Dispõe o artigo 21.º do Decreto-Lei n.º 451/85: «O pessoal referido no n.º 2 do artigo 2.º [isto é, o pessoal assalariado de nacionalidade estrangeira ou o pessoal assalariado de nacionalidade portuguesa que não opte pelo estatuto da função pública], em matéria de faltas, férias e licenças, bem como em matéria disciplinar, reger-se-á pelas normas legais em vigor na função pública, sem prejuízo da aplicação subsidiária da lei local.» O Tribunal do Trabalho de Lisboa recusou a aplicação da norma que constitui o objecto do presente recurso, com dois fundamentos: - Por entender que a remissão feita pela norma em causa para o estatuto disciplinar da função pública inviabiliza a aplicação ao caso dos autos (e a todos os trabalhadores que se encontrem nas mesmas condições) do regime jurídico da cessação do contrato individual de trabalho - o que redundaria em violação do princípio da segurança no emprego (não é referida a norma constitucional pretensamente violada, mas o tribunal reporta-se certamente à norma do artigo 53.º da Constituição, versão de 1992); - Por considerar que, estando o princípio da segurança no emprego «elevado a garantia constitucional», não poderia o Governo, sem autorização da Assembleia da República, criar para uma categoria de trabalhadores vinculados por contrato individual de trabalho um regime da excepção, subtraindo-os às normas do direito disciplinar laboral privado [segundo o entendimento do tribunal a quo, tratar-se-ia de matéria integrada nos «direitos, liberdades e garantias», da competência da Assembleia da República, salvo autorização ao Governo, nos termos do artigo 168.º, n.º l, alínea b), da Constituição, versão de 1982]

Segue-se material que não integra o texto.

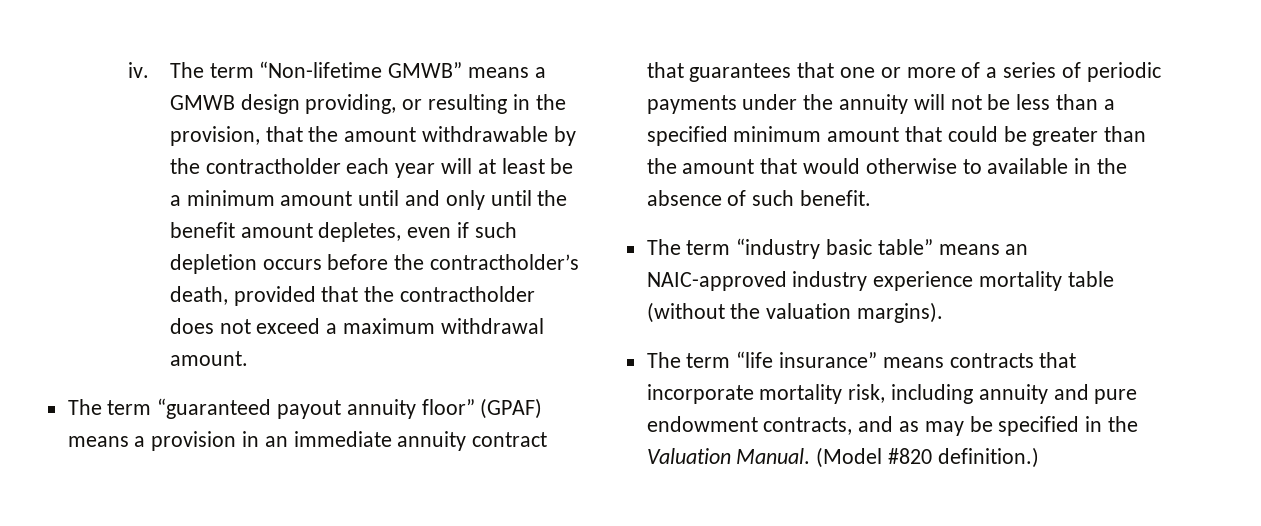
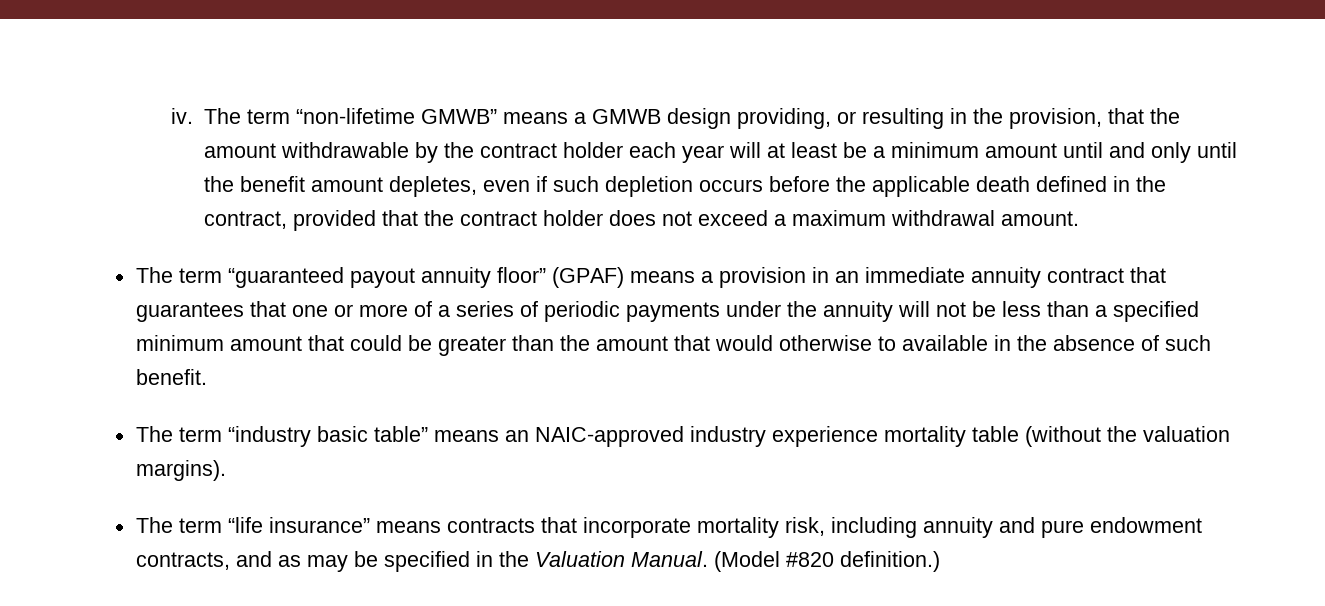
- The term “Non-lifetime GMWB” means a GMWB design providing, or resulting in the provision, that the amount withdrawable by the contractholder each year will at least be a minimum amount until and only until the benefit amount depletes, even if such depletion occurs before the contractholder’s death, provided that the contractholder does not exceed a maximum withdrawal amount.
+ The term “non-lifetime GMWB” means a GMWB design providing, or resulting in the provision, that the amount withdrawable by the contract holder each year will at least be a minimum amount until and only until the benefit amount depletes, even if such depletion occurs before the applicable death defined in the contract, provided that the contract holder does not exceed a maximum withdrawal amount.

  1. O diploma a que pertence a norma questionada neste processo - o Decreto-Lei n.º 451/85, de 28 de Outubro - veio aprovar «o estatuto do pessoal técnico, técnico-profissional, administrativo e auxiliar ao serviço das missões, embaixadas e consulados de Portugal», clarificando, relativamente ao direito anterior, em termos provisórios (cfr. o artigo 33.º do mesmo decreto-lei), o regime jurídico aplicável aos trabalhadores em causa

    Reconhecendo embora a especificidade de regime jurídico a que tais trabalhadores se encontram sujeitos, o diploma tem seguramente o objectivo de alargar o âmbito de eficácia da «regra de equiparação, em matéria de direitos, deveres e regalias, dos agentes funcionários contratados além dos quadros ao pessoal dos quadros aprovados por lei» - regra a que se referia a Procuradoria-Geral da República em parecer emitido, no domínio da legislação anterior, precisamente a propósito do pessoal assalariado em serviço nas missões diplomáticas e consulares (processo n.º 153/79, Diário da República, II Série, n.º 250, de 28 de Outubro de 1980, págs. 6950 seguintes)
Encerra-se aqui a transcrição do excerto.